--- EXERCISE INSTRUCTIONS ---
Output every entry below word for word, without its pictures.

--- EXERCISE DATA ---

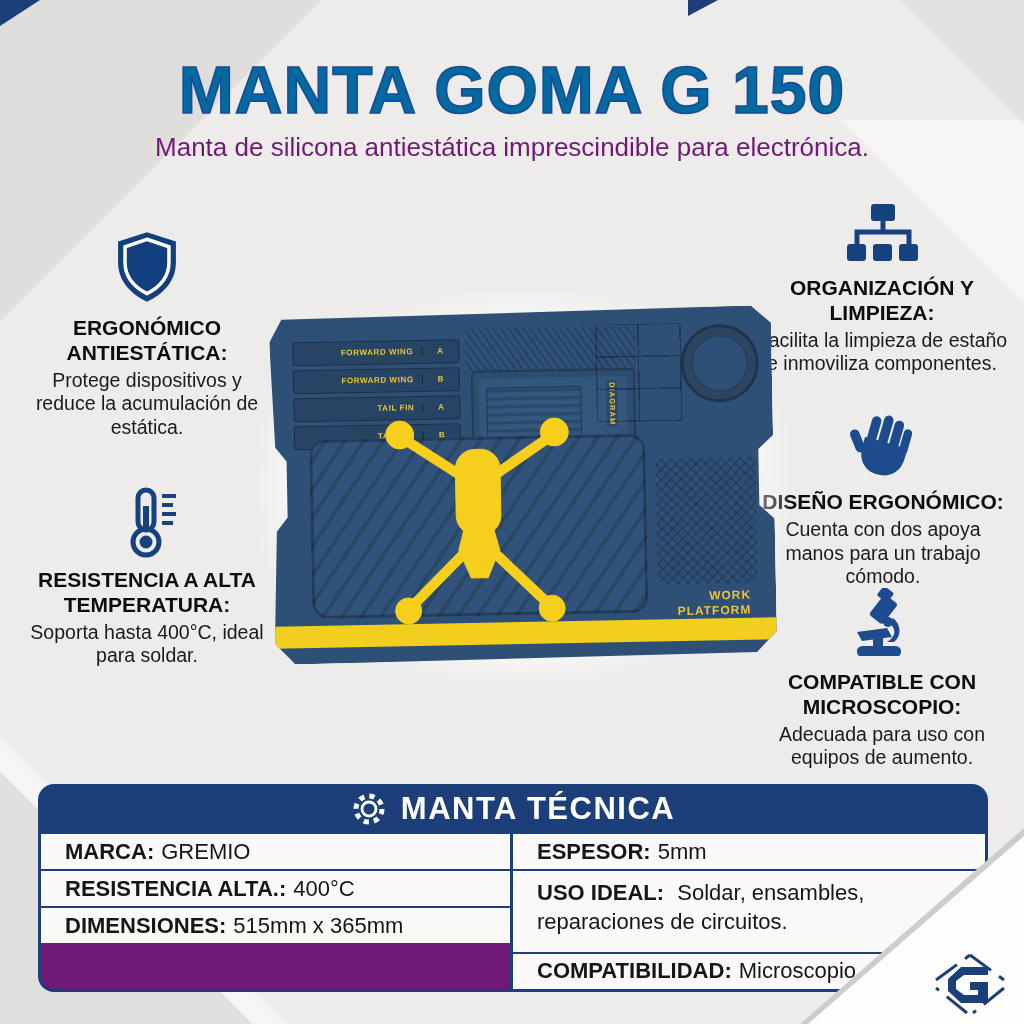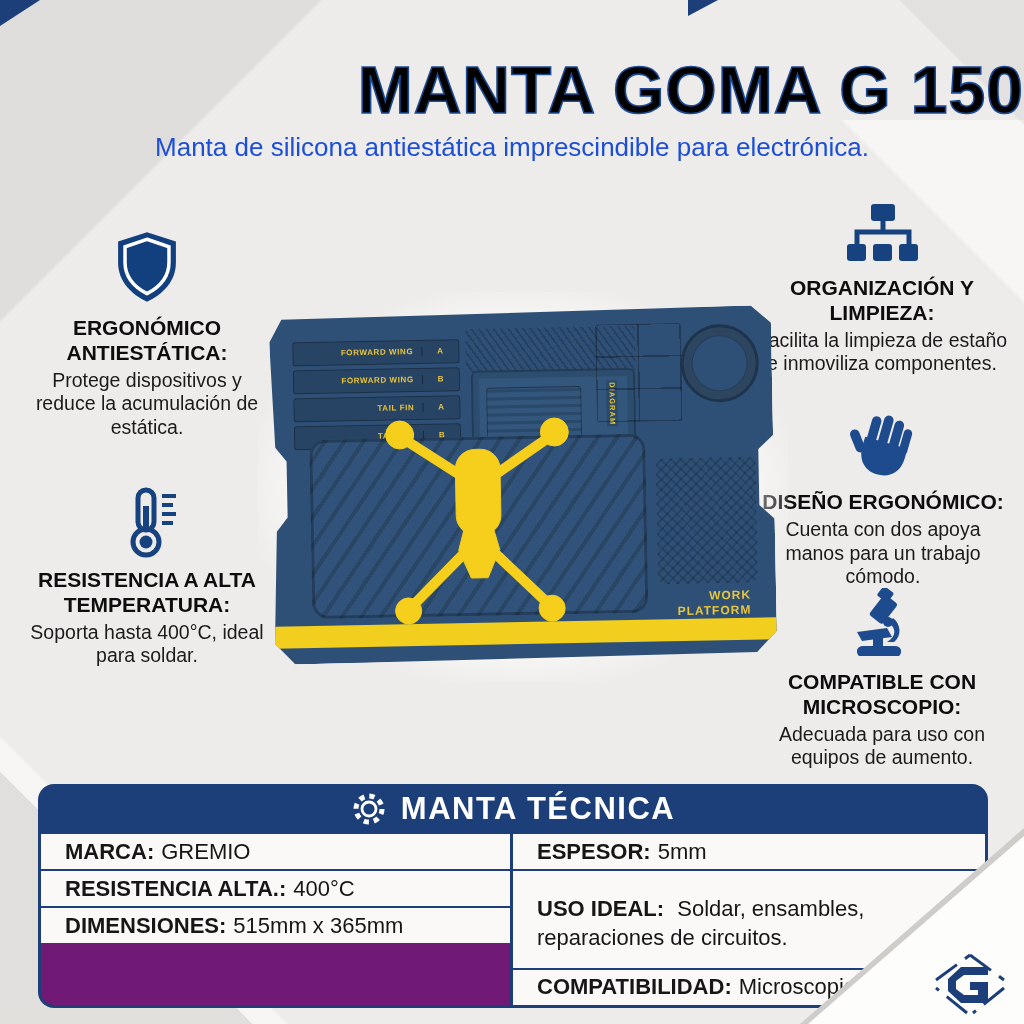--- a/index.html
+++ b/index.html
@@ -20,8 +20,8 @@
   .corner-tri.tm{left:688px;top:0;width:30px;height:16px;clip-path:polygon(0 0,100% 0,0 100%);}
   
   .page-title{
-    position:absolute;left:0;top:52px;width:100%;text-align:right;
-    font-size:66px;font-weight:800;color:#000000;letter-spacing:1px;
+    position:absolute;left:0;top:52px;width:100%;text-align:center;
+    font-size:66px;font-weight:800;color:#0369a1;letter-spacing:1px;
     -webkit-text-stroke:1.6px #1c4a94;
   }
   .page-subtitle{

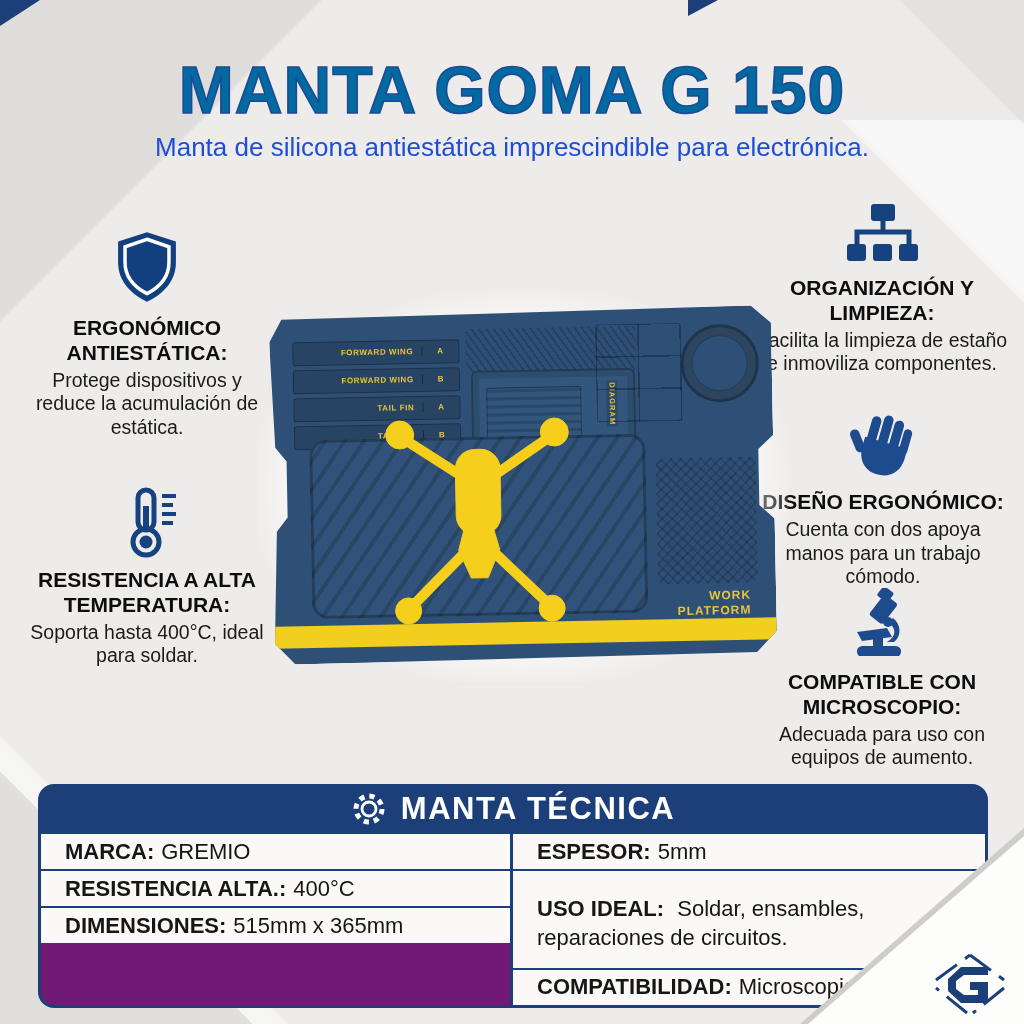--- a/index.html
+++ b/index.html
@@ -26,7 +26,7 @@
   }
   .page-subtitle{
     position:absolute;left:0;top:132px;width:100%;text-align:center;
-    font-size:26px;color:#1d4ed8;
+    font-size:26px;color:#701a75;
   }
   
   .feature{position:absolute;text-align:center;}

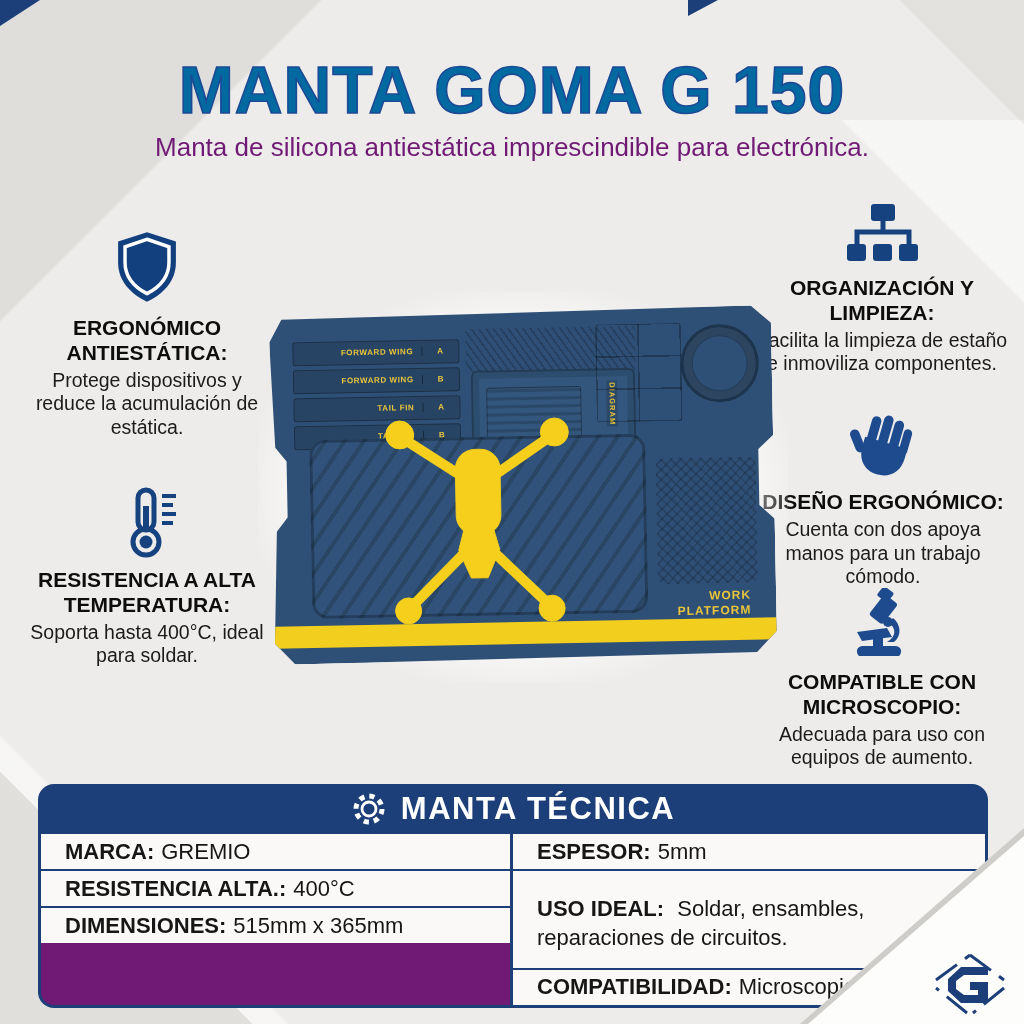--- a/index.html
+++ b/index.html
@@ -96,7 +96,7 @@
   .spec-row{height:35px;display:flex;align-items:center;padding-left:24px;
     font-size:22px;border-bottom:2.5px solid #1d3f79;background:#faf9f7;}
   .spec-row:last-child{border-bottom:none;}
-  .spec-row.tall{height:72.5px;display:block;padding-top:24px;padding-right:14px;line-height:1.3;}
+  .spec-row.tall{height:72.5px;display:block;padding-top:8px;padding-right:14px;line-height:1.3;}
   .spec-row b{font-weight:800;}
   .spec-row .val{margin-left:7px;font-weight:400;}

--- ANSWER TO THIS EXERCISE ---
--- a/index.html
+++ b/index.html
@@ -20,8 +20,8 @@
   .corner-tri.tm{left:688px;top:0;width:30px;height:16px;clip-path:polygon(0 0,100% 0,0 100%);}
   
   .page-title{
-    position:absolute;left:0;top:52px;width:100%;text-align:right;
-    font-size:66px;font-weight:800;color:#000000;letter-spacing:1px;
+    position:absolute;left:0;top:52px;width:100%;text-align:center;
+    font-size:66px;font-weight:800;color:#0369a1;letter-spacing:1px;
     -webkit-text-stroke:1.6px #1c4a94;
   }
   .page-subtitle{

--- a/index.html
+++ b/index.html
@@ -26,7 +26,7 @@
   }
   .page-subtitle{
     position:absolute;left:0;top:132px;width:100%;text-align:center;
-    font-size:26px;color:#1d4ed8;
+    font-size:26px;color:#701a75;
   }
   
   .feature{position:absolute;text-align:center;}

--- a/index.html
+++ b/index.html
@@ -96,7 +96,7 @@
   .spec-row{height:35px;display:flex;align-items:center;padding-left:24px;
     font-size:22px;border-bottom:2.5px solid #1d3f79;background:#faf9f7;}
   .spec-row:last-child{border-bottom:none;}
-  .spec-row.tall{height:72.5px;display:block;padding-top:24px;padding-right:14px;line-height:1.3;}
+  .spec-row.tall{height:72.5px;display:block;padding-top:8px;padding-right:14px;line-height:1.3;}
   .spec-row b{font-weight:800;}
   .spec-row .val{margin-left:7px;font-weight:400;}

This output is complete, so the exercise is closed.